Argentina, Mexico, Spain, Italy, Belgium, Colombia, Saudi Arabia, Ecuador, Chile and Cyprus are just some of the places where the Solari family, the footballing dynasty headed by brothers Eduardo and Jorge from the Argentinian city of Rosario, have put down roots. They have always been linked to football, first as players and then as coaches.
The family members currently attracting the most attention for their football are Santiago (he started his successful career with Real Madrid and has just left Inter Milan) and his brother Esteban, who, at 28, has finally achieved his ambition of playing in one of the major European leagues, having been signed by Spanish side Almeria.
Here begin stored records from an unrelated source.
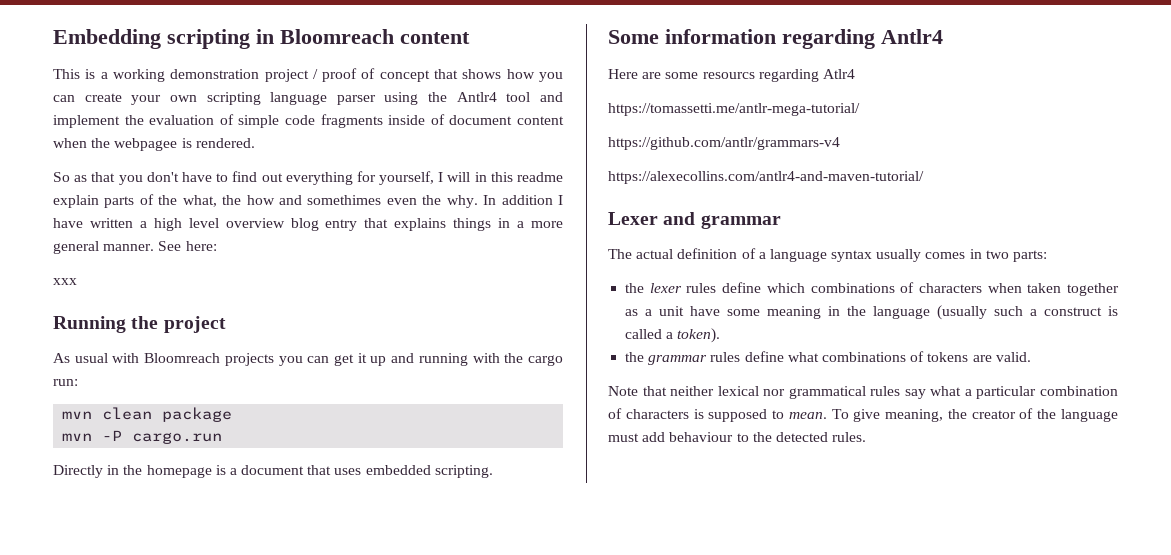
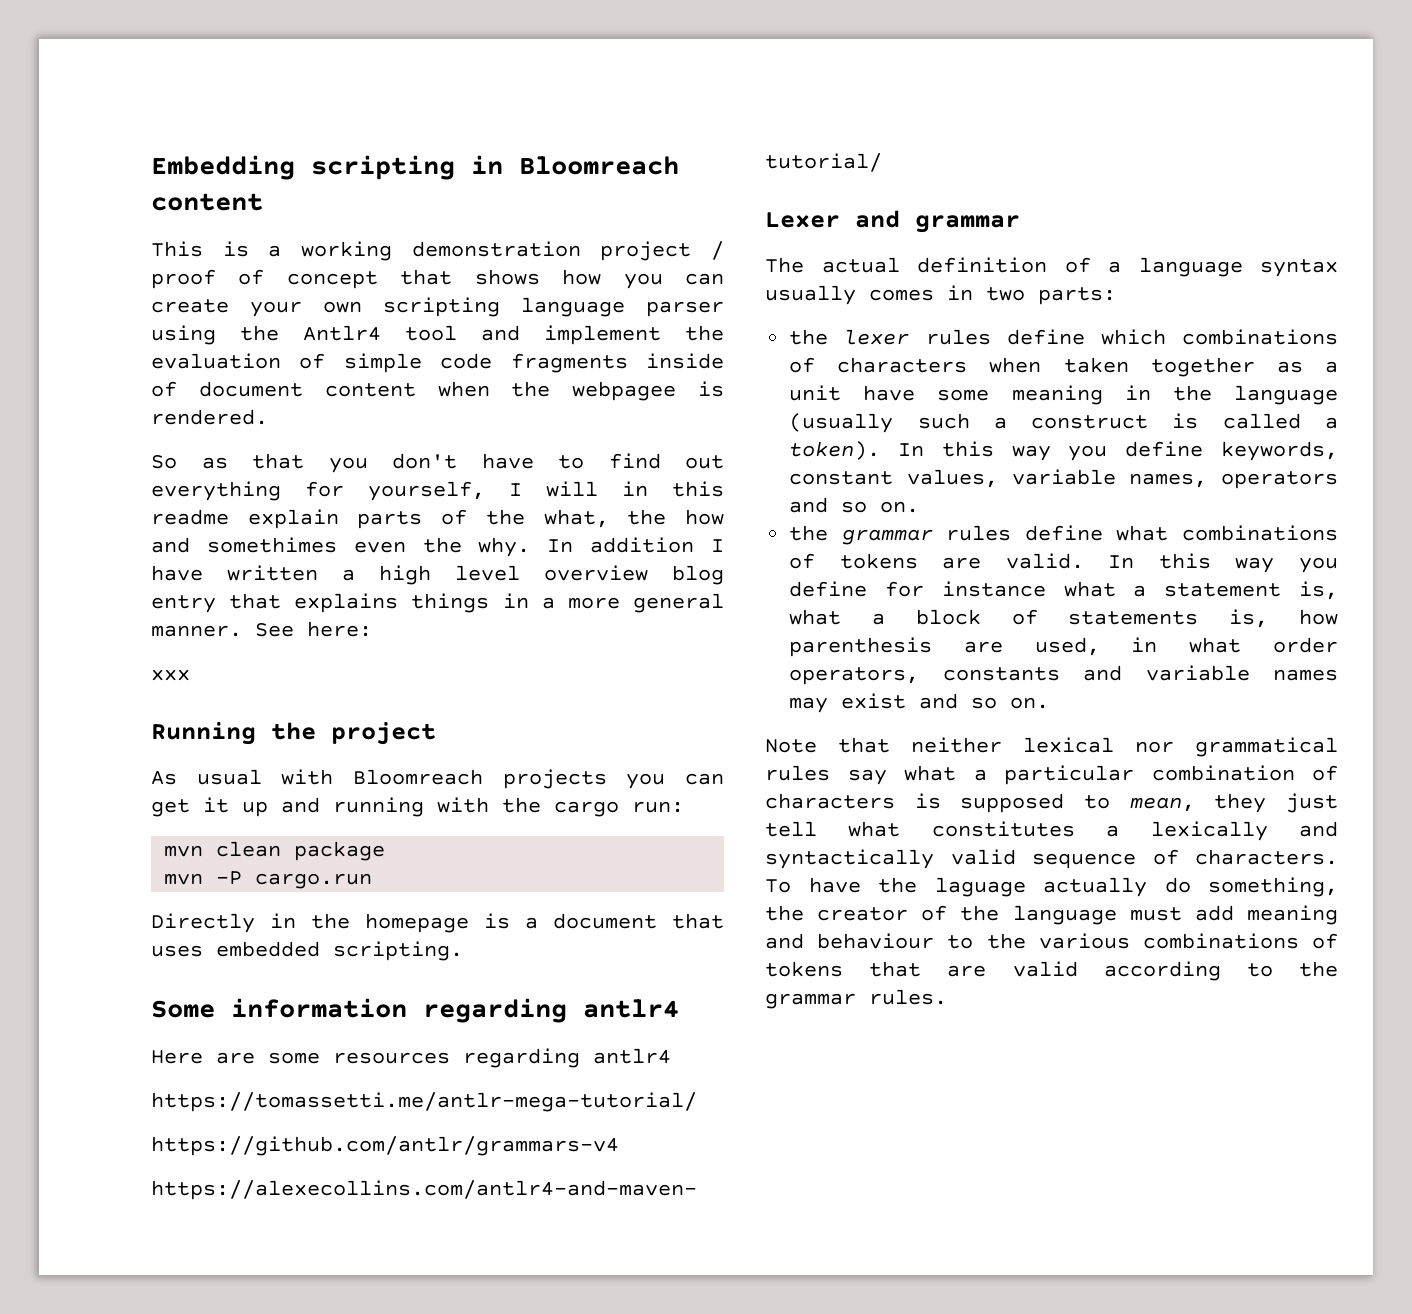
[881,29,943,44] Antlr4 -> [583,999,679,1018] antlr4
[702,69,855,82] resourcs regarding Atlr4 -> [333,1048,671,1068] resources regarding antlr4
(721, 335) none -> [898,441,1338,461] [789,469,1338,489] [789,497,920,513] In this way you define keywords, constant values, variable names, operators and so on.
(1031, 357) none -> [1108,553,1338,573] [789,581,1338,600] [789,609,1338,628] [789,637,1338,657] [789,665,1338,685] [789,693,1050,713] In this way you define for instance what a statement is, what a block of statements is, how parenthesis are used, in what order operators, constants and variable names may exist and so on.
[788,409,944,422] mean. To give meaning, -> [1129,793,1338,813] [765,821,1338,841] [765,849,1338,869] [765,877,1338,897] mean, they just tell what constitutes a lexically and syntactically valid sequence of characters. To have the laguage actually do something,
(666, 437) none -> [1247,905,1338,925] [765,933,804,949] meaning and
[775,432,828,442] detected -> [1038,933,1338,949] [765,961,1338,981] [765,993,856,1009] various combinations of tokens that are valid according to the grammar

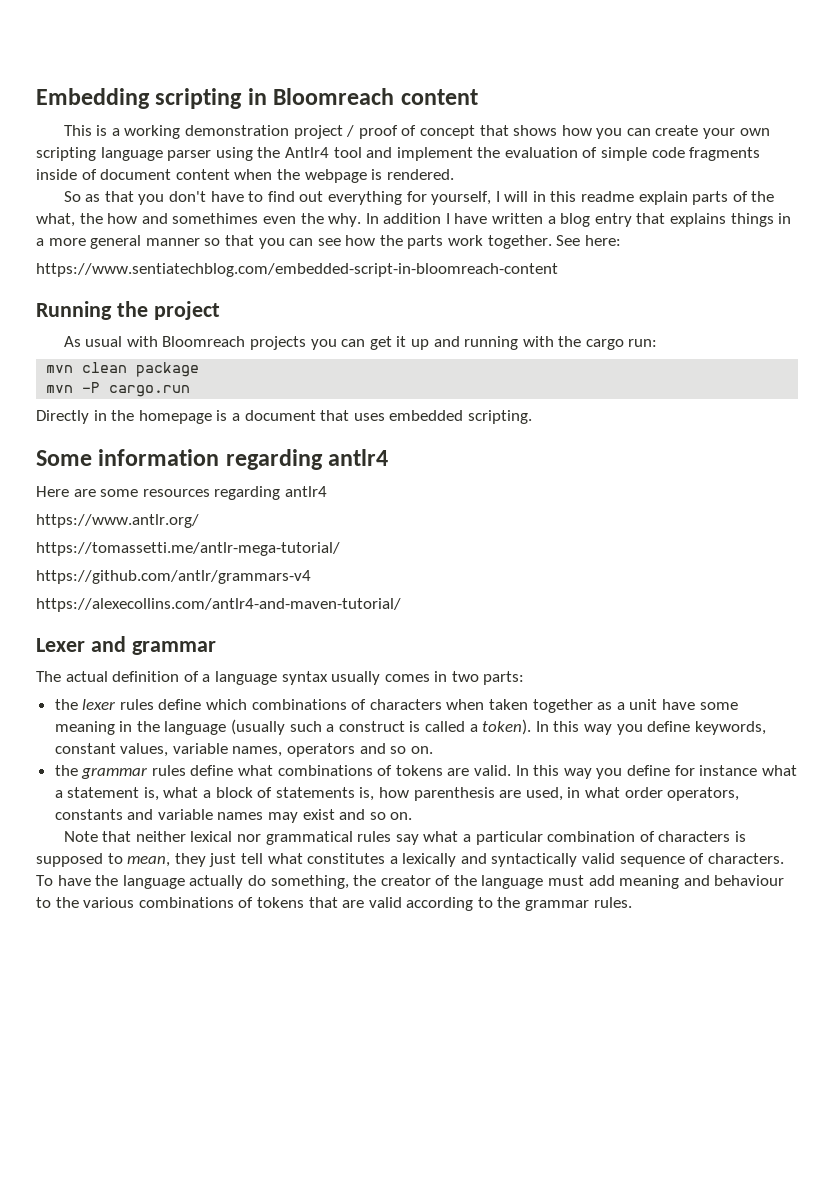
[572,381,677,401] webpagee -> [304,169,367,183] webpage
[379,565,648,585] high level overview -> (556, 220) none
[151,625,242,637] manner. -> [145,235,552,249] manner so that you can see how the parts work together.
[151,669,190,681] xxx -> [36,263,558,277] https://www.sentiatechblog.com/embedded-script-in-bloomreach-content
(671, 1056) none -> [36,514,199,528] // https://www.antlr.org/
[934,877,1026,897] laguage -> [122,875,185,889] language

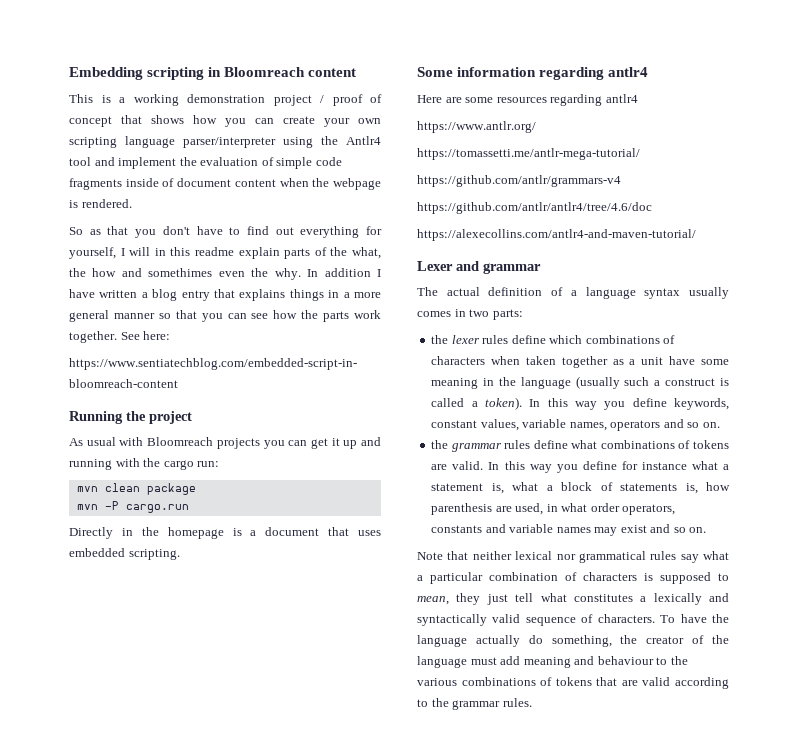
[167,150,212,161] parser -> [183,137,276,148] parser/interpreter
(311, 577) none -> [417,202,652,214] // https://github.com/antlr/antlr4/tree/4.6/doc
In his own way, of course, their uncle Jorge is also still a force to be reckoned with, leading Atletico Tucuman to victory and promotion to the second division of the Argentinian league (B Nacional) in the first half of this year-no mean feat.
THEIR OWN HISTORY
The Solaris’ “home team”, so to speak, is the club Renato Cesarini. This small club in Rosario has a great reputation for nurturing talent and its football school has been in business since 1978. This is where the second generation of Solaris, Eduardo’s sons, started out. Three of them arc now professional footballers: Santiago, Esteban and David. They were raised on football. They followed their dad around the world (in fact, Santi had to change schools almost ten times) and now they follow the ball.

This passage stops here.